Estava ao lado do pássaro ferido, e não pude disfarçar a lágrima que desceu pela minha face.

Mané já não esperava a volta do adversário para driblá-lo de novo.

A vida já o driblara.

Só que ele ainda não sabia.

 

*Gualicho- Apelido do Garrincha antes da fama. Gualicho, cavalo argentino ganhador de Grandes Prêmios no Brasil, nos anos 50.

 

O MAIOR GRITO DE GOL DA HISTÓRIA

por Leandro Ginane


Terça à noite era o dia da pelada dos moleques. Jogavam em um campinho na Piedade, cinco na linha, um no gol. Ficava ali perto do Rei do Bacalhau. Campo de terra preta salpicada com uma espécie de purpurina cor de prata que pendia nas pernas dos garotos mesmo depois do escovão no banho. 

Se reuniam na pracinha quatro horas antes da pelada começar e ficavam ali jogando conversa fora até a hora de ir para o campo. Ritual que se repetia toda semana. Mas aquela terça foi diferente. Havia dois dias de um dos mais memoráveis Fla x Flus da história. Aquele do gol de barriga do Renato Gaúcho no finzinho do jogo. Esse mesmo, que ficaria marcado na memória daqueles moleques para sempre. Não pelo jogo em si, mas pela astúcia do João, tricolor mais chato da rua.

João presenciou no Maraca o gol épico marcado pelo craque tricolor. O detalhe é que em segredo, tinha deixado o jogo sendo gravado em fita cassete. Naquela época, as partidas eram transmitidas pela rádio Globo AM com narração do José Carlos Araújo, o Garotinho.

No dia seguinte, de alguma forma engenhosa, João conseguiu editar apenas o trecho da narração que descreve a hecatombe que estava prestes a acontecer no Maracanã. 

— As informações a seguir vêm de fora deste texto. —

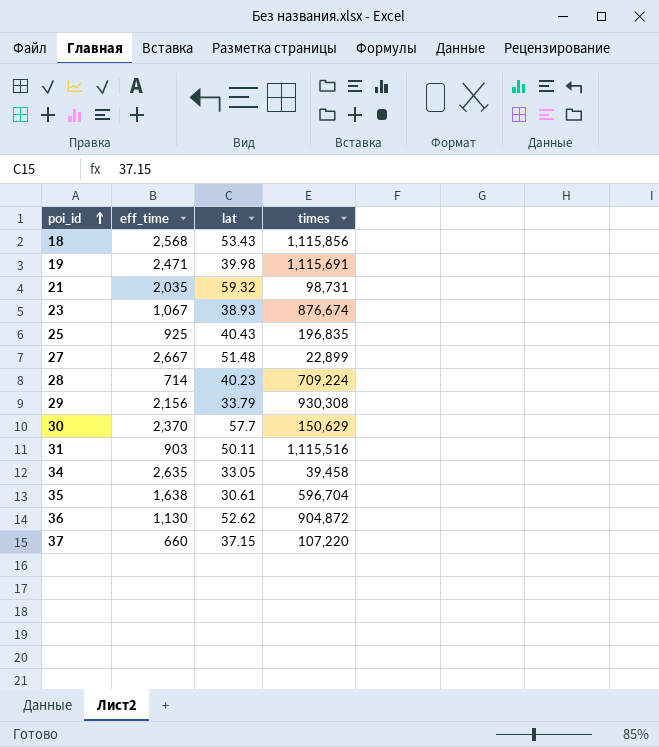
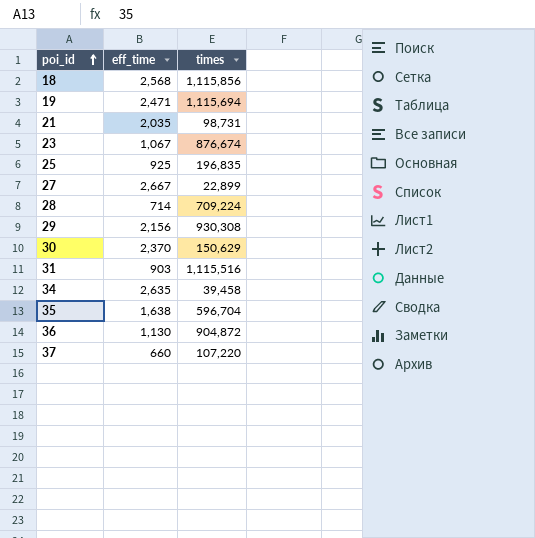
column lat | position: 3 -> none
19 | times: 1,115,691 -> 1,115,694

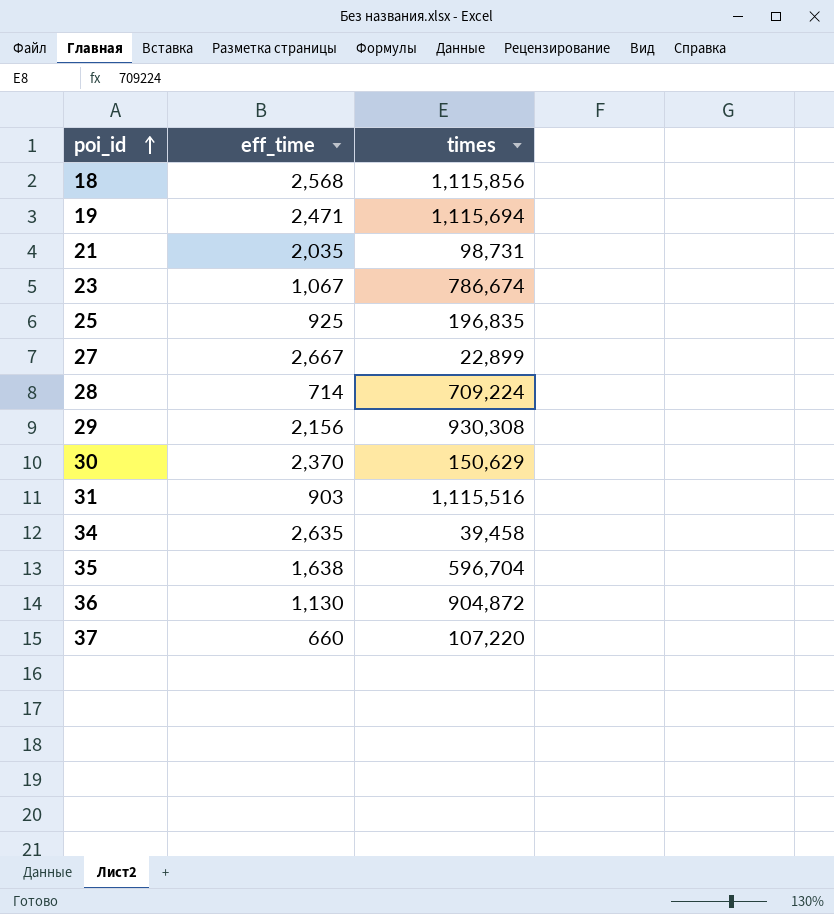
23 | times: 876,674 -> 786,674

A partir daí, todos os dias religiosamente com início naquela terça dia 27 de junho de 1995, e durante os seis meses seguintes, ele repetiria a narração do Gol no mesmo horário, com o maior volume possível numa caixa de som presa entre a janela e a parede do prédio em que morava no primeiro andar. 

João obrigou velhos, crianças, bebês e todos os seus vizinhos a ouvirem no mínimo cento e oitenta vezes a mesma narração. Isto sem contar as vezes em que ele colocava a fita em loop com o grito do gol de barriga do Renato. Dizem até que ele é o responsável pelo surgimento de uma nova geração de tricolores nascidos nos meados da década de noventa ali pela região.

Fato é que esse som ficaria marcado na memória dos moleques da praça uma vida inteira, inclusive na minha, rubro-negro roxo, que hoje escrevo essas palavras 25 anos depois com a voz do José Carlos Araújo na cabeça.